• Provided records:
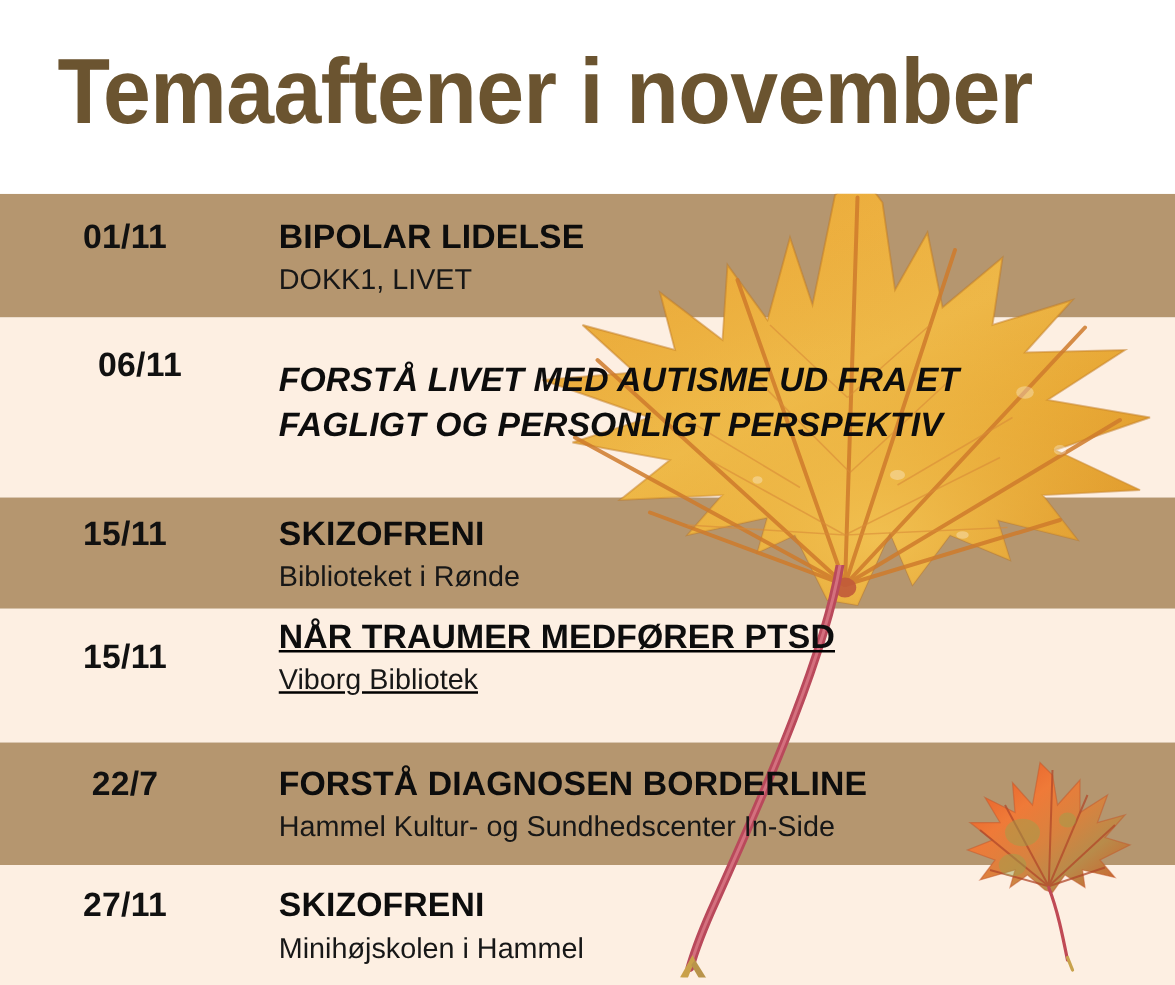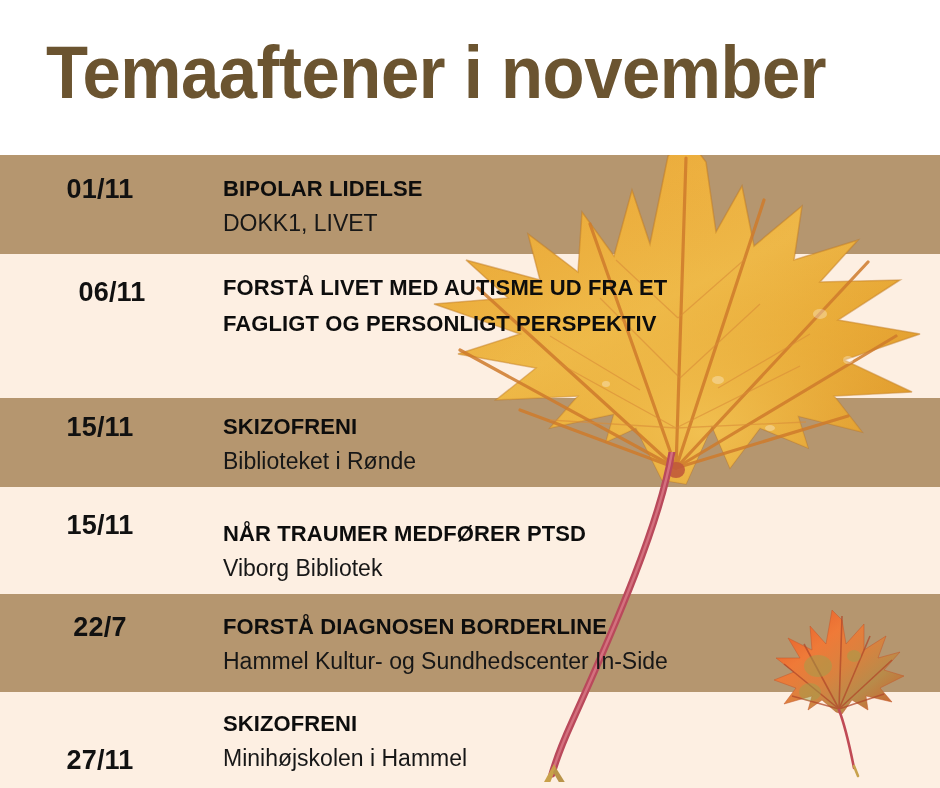--- a/index.html
+++ b/index.html
@@ -61,7 +61,7 @@
   }
   .body { position:absolute; left:223px; width:700px; }
   .ev-title {
-    font-size:22px;
+    font-size:27px;
     font-weight:700;
     color:#0d0d0d;
     letter-spacing:0.1px;

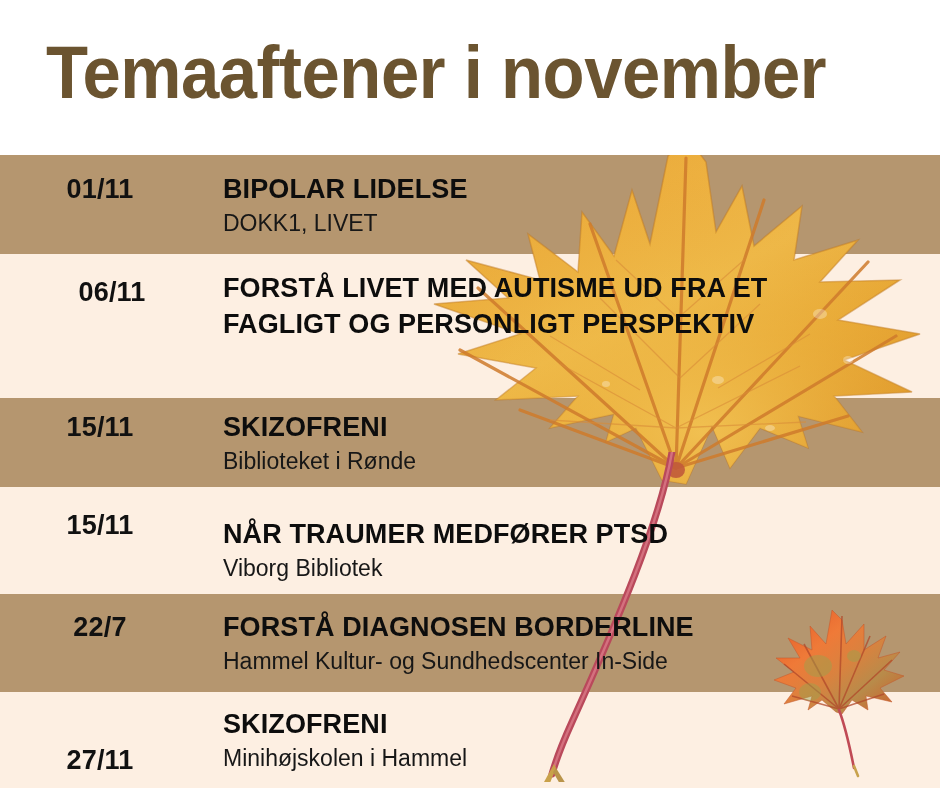--- a/index.html
+++ b/index.html
@@ -233,7 +233,7 @@
       </div>
       <div class="rowtext" style="top: 254px; height: 144px;">
         <div class="date" style="top: 23px; padding-left: 24px;">06/11</div>
-        <div class="body" style="top: 16px; position: absolute;">
+        <div class="body" style="top: 32px; position: absolute; font-style: italic;">
           <div class="ev-title">FORSTÅ LIVET MED AUTISME UD FRA ET
 FAGLIGT OG PERSONLIGT PERSPEKTIV</div>
         </div>

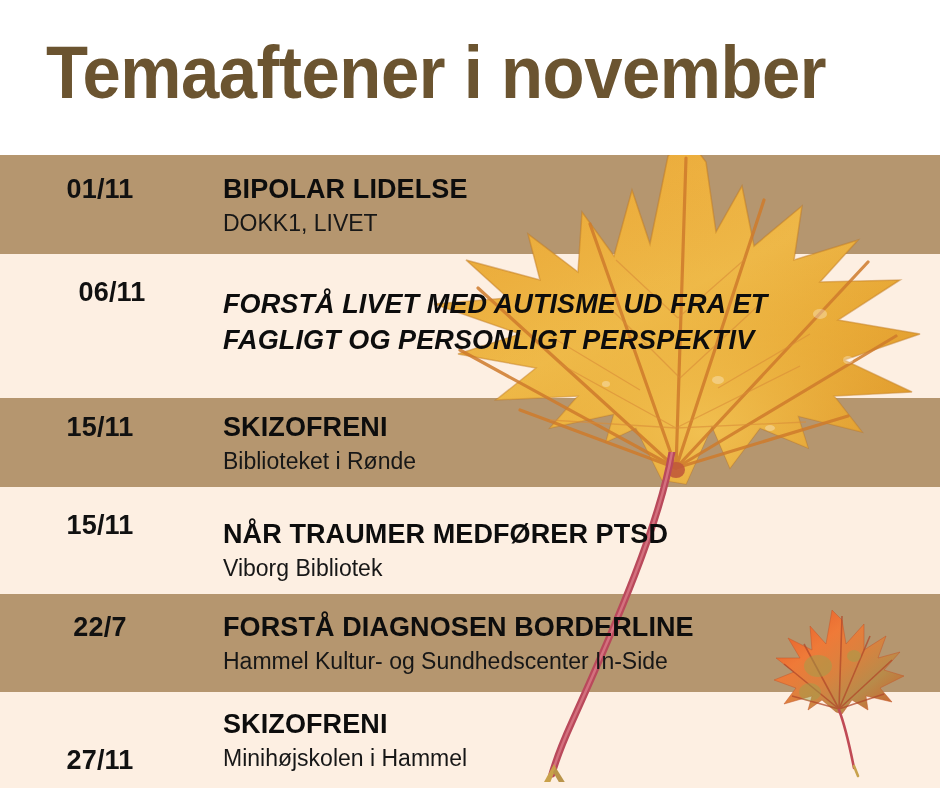--- a/index.html
+++ b/index.html
@@ -247,7 +247,7 @@
       </div>
       <div class="rowtext" style="top: 487px; height: 107px;">
         <div class="date" style="top: 22.5px;">15/11</div>
-        <div class="body" style="top: 29px; position: absolute;">
+        <div class="body" style="top: 4px; position: absolute; text-decoration: underline;">
           <div class="ev-title">NÅR TRAUMER MEDFØRER PTSD</div>
           <div class="ev-venue">Viborg Bibliotek</div>
         </div>

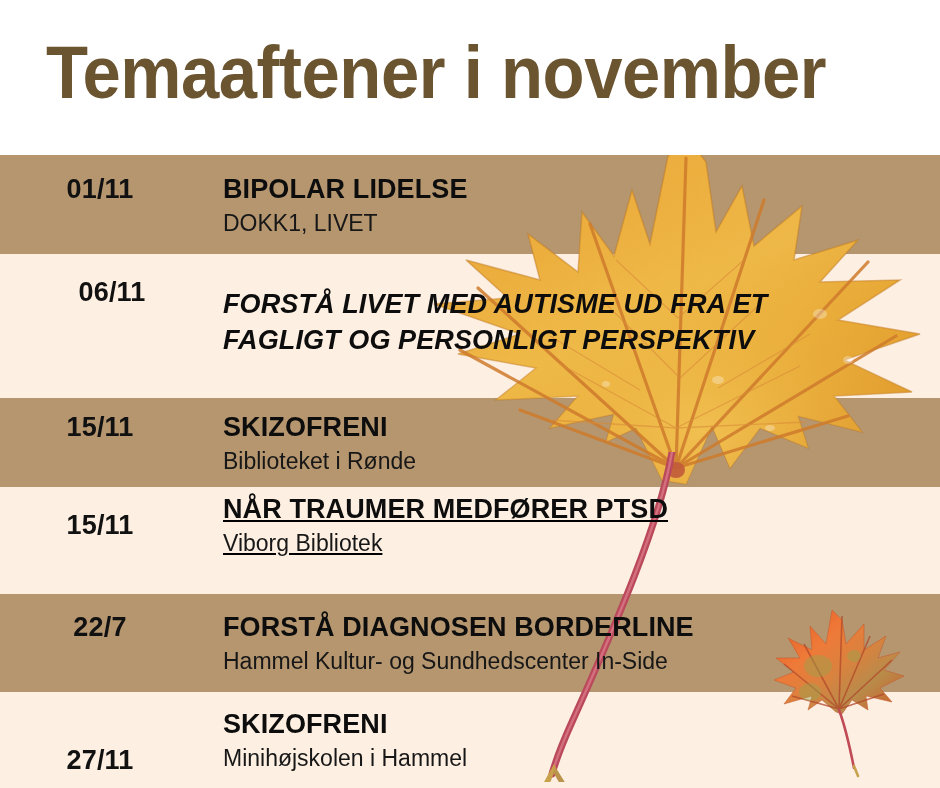--- a/index.html
+++ b/index.html
@@ -260,7 +260,7 @@
         </div>
       </div>
       <div class="rowtext" style="top: 692px; height: 96px;">
-        <div class="date" style="top: 17px; margin-top: 36px;">27/11</div>
+        <div class="date" style="top: 17px;">27/11</div>
         <div class="body" style="top: 14px; position: absolute;">
           <div class="ev-title">SKIZOFRENI</div>
           <div class="ev-venue">Minihøjskolen i Hammel</div>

• Task:
Using the material above, gather every line that includes "font".

• Your solution:
-    font-size:22px;
+    font-size:27px;
     font-weight:700;
+        <div class="body" style="top: 32px; position: absolute; font-style: italic;">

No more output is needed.